Work task: Gather from the material every line that contains the string "Sans".

Exercise material:
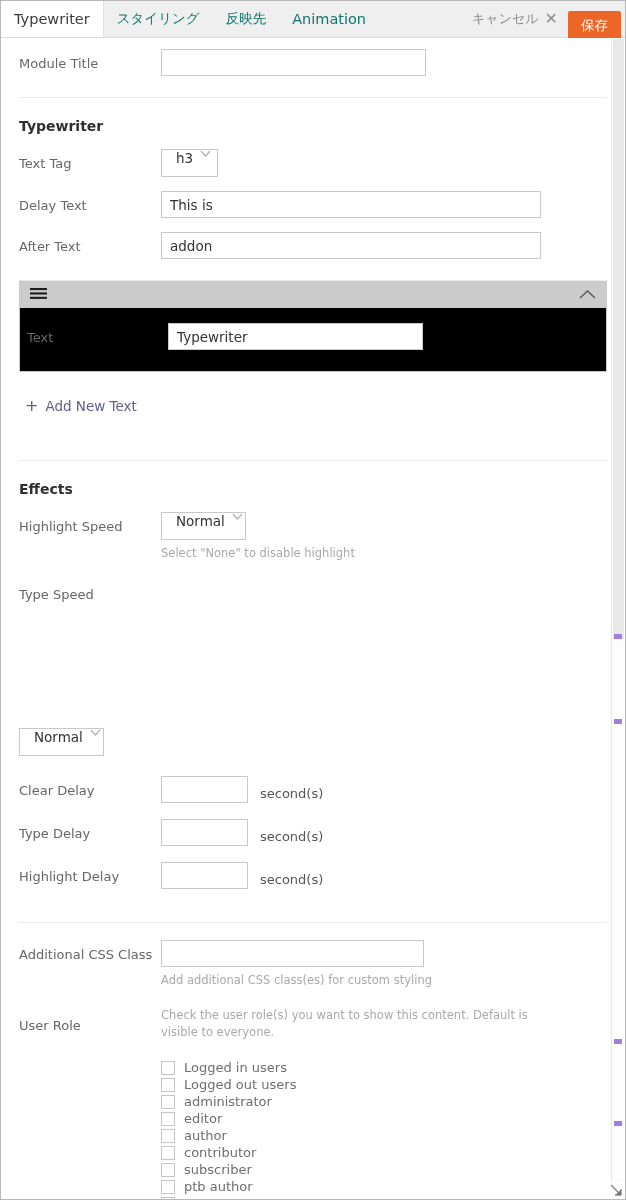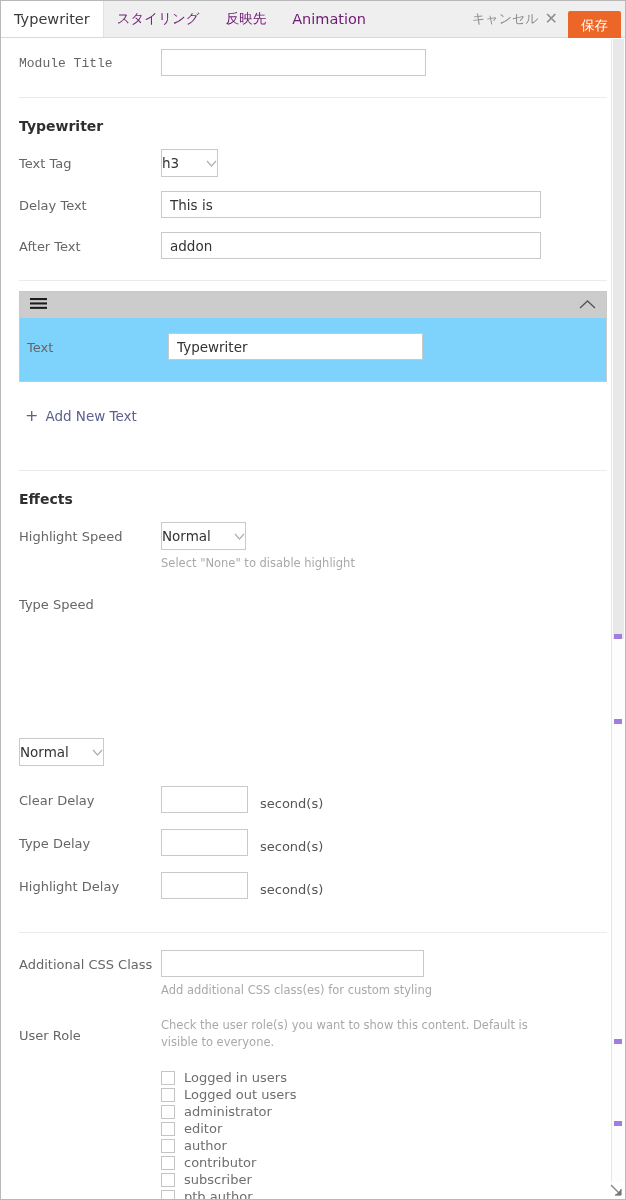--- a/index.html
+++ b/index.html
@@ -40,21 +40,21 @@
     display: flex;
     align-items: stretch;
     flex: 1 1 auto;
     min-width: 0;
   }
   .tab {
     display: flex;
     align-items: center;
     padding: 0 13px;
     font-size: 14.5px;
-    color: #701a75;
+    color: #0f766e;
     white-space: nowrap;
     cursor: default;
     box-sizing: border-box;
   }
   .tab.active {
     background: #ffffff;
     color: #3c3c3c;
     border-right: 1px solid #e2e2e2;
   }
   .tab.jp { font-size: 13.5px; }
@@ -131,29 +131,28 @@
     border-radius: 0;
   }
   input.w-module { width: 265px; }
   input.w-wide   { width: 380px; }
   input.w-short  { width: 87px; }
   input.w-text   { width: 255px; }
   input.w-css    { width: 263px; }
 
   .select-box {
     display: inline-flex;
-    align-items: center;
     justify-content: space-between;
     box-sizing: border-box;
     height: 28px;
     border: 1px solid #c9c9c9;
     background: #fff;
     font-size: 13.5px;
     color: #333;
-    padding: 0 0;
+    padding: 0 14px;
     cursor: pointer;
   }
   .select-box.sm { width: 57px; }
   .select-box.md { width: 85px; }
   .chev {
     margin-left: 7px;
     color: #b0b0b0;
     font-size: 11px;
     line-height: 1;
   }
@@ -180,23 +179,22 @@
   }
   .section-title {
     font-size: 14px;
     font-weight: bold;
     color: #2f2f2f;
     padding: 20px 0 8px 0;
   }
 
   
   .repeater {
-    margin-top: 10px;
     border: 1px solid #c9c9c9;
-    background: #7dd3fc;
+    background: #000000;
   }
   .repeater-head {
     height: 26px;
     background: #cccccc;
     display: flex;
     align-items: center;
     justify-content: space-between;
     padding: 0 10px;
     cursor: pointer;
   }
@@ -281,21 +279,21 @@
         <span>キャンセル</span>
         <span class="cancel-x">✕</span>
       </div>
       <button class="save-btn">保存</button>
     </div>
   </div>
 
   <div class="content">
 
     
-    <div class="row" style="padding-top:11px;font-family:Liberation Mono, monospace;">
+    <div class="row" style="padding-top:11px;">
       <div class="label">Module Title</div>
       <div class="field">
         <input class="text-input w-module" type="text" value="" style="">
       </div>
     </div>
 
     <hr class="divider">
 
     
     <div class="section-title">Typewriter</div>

==

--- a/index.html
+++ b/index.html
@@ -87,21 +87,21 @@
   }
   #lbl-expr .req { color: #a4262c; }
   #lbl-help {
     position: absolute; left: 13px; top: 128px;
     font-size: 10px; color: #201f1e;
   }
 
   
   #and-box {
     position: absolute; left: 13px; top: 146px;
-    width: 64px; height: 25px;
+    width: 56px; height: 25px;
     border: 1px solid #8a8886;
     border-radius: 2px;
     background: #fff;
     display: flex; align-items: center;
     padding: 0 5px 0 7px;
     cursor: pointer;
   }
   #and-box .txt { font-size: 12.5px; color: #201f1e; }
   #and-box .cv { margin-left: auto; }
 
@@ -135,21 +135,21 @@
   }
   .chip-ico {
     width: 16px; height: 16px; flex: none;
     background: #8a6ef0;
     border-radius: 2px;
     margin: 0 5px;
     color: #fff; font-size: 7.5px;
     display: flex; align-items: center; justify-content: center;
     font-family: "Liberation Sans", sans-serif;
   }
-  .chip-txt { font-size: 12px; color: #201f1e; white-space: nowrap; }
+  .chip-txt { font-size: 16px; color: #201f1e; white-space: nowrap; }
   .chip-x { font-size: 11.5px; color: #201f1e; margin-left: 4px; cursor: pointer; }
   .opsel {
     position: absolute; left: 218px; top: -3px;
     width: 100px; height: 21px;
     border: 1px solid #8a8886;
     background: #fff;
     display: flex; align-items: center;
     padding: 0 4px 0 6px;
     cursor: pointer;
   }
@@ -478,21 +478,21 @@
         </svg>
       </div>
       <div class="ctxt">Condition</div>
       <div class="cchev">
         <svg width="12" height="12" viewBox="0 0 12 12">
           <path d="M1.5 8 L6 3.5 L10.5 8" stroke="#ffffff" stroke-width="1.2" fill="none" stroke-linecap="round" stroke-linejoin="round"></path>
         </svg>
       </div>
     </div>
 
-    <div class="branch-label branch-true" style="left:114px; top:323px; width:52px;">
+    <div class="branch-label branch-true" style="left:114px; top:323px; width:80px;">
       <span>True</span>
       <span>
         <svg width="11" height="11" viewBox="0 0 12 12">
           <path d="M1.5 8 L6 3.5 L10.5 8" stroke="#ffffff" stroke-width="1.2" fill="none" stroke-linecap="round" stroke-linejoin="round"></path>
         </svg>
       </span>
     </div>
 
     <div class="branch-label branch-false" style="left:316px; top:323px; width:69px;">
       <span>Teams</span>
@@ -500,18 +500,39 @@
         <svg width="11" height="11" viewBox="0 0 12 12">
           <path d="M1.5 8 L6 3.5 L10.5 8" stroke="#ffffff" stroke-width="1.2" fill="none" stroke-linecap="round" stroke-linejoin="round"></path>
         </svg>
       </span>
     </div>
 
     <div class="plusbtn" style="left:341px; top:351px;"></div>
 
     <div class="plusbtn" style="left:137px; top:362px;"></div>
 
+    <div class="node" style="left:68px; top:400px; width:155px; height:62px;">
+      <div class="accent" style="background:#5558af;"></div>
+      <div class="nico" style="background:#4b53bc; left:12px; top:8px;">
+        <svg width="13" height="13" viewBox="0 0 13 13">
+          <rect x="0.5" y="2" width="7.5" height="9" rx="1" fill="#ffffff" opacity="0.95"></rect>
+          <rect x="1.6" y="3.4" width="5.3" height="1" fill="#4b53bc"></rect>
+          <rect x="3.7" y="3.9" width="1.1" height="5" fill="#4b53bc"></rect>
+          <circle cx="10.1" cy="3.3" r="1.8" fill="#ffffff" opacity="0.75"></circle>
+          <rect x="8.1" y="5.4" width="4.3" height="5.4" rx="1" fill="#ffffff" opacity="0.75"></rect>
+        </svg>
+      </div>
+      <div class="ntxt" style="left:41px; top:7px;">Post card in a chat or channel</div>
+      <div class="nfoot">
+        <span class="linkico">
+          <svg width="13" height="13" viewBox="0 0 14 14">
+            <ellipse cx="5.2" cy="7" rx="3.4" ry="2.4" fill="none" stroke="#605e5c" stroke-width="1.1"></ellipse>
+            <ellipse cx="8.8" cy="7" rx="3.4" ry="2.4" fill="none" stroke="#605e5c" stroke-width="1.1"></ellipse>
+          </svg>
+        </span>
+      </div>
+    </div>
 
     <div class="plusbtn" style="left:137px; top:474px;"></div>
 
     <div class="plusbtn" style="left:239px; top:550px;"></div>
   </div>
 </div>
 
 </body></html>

...

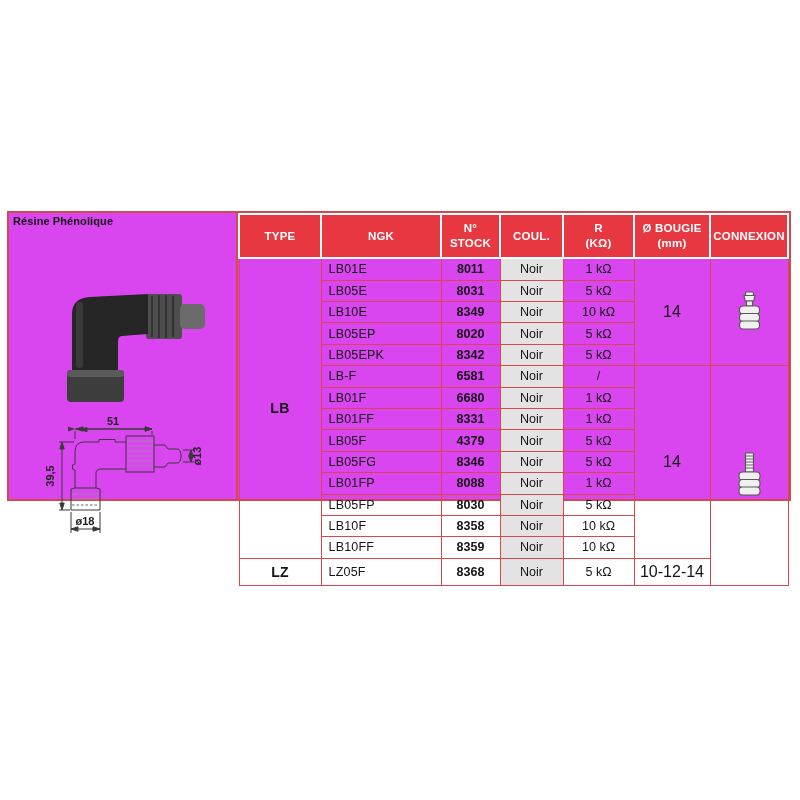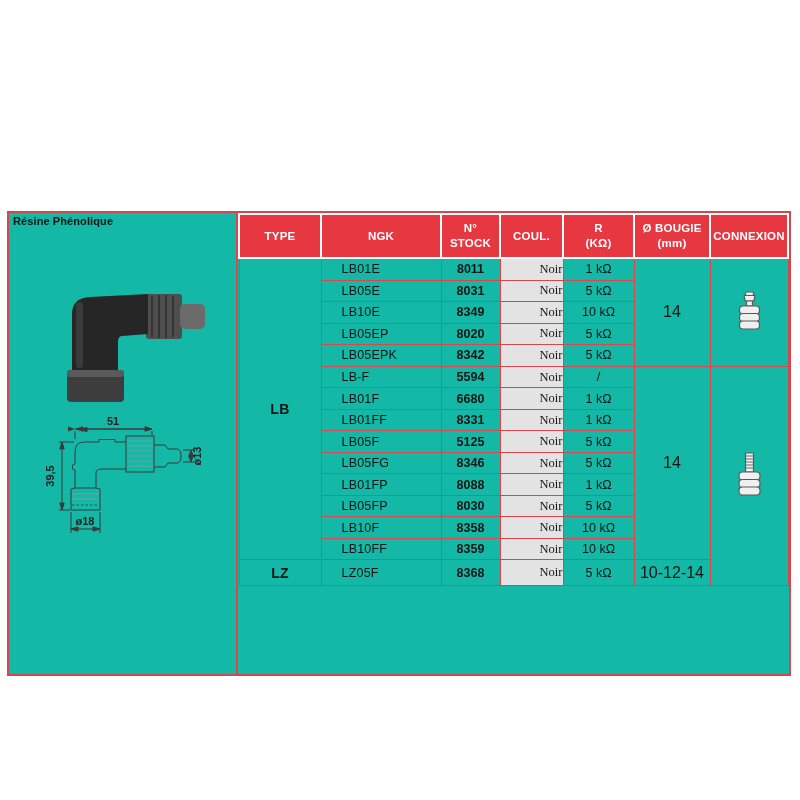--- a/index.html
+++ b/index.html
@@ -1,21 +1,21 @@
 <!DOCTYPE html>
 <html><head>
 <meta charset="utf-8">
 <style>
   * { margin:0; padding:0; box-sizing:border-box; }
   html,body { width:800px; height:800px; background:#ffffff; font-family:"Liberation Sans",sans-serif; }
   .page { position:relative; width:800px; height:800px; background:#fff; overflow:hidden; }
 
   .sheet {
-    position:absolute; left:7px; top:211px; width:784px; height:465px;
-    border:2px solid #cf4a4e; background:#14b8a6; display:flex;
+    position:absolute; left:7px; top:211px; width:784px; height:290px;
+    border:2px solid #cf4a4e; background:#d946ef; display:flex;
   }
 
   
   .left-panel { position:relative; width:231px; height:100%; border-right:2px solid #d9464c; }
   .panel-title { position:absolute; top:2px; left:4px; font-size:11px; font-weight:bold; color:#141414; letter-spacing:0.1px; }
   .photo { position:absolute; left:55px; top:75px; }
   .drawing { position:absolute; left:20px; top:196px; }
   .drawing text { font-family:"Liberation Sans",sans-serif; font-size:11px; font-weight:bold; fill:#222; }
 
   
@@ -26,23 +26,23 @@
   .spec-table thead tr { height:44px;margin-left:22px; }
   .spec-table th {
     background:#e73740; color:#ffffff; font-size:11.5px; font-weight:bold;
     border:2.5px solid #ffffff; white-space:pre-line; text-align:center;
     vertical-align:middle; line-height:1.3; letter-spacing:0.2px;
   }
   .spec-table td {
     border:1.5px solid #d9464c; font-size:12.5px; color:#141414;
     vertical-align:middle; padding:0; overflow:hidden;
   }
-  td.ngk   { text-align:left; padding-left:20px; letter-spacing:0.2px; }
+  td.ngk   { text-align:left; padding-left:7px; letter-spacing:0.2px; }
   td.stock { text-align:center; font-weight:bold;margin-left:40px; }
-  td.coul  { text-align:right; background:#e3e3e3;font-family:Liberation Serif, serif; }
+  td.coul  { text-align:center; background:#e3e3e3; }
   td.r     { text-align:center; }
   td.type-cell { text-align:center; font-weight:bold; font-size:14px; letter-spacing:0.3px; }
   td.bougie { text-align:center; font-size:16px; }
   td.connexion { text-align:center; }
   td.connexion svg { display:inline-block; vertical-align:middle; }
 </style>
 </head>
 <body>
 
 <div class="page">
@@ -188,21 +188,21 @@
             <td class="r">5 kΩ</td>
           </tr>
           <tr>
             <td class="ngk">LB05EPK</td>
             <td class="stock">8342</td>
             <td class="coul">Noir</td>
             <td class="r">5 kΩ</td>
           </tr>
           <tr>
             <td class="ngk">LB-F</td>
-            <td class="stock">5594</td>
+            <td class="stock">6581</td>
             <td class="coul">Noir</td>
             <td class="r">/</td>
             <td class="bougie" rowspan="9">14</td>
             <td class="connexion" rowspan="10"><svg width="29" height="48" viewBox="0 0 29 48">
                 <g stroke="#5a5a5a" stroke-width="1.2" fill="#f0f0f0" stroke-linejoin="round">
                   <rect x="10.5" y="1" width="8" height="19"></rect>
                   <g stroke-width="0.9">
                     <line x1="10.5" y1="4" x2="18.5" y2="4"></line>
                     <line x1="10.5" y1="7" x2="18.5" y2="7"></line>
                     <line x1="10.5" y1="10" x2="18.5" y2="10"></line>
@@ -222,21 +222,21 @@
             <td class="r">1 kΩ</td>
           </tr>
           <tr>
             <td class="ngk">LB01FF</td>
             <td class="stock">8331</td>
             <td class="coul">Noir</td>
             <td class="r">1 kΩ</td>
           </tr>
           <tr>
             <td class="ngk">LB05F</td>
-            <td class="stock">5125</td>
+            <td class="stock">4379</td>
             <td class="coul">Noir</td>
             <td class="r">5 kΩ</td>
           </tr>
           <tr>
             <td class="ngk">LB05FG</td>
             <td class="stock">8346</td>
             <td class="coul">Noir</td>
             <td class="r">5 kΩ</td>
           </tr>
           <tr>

Solved exercise:
     font-family: "Liberation Sans", sans-serif;
   html,body { width:800px; height:800px; background:#ffffff; font-family:"Liberation Sans",sans-serif; }
   .drawing text { font-family:"Liberation Sans",sans-serif; font-size:11px; font-weight:bold; fill:#222; }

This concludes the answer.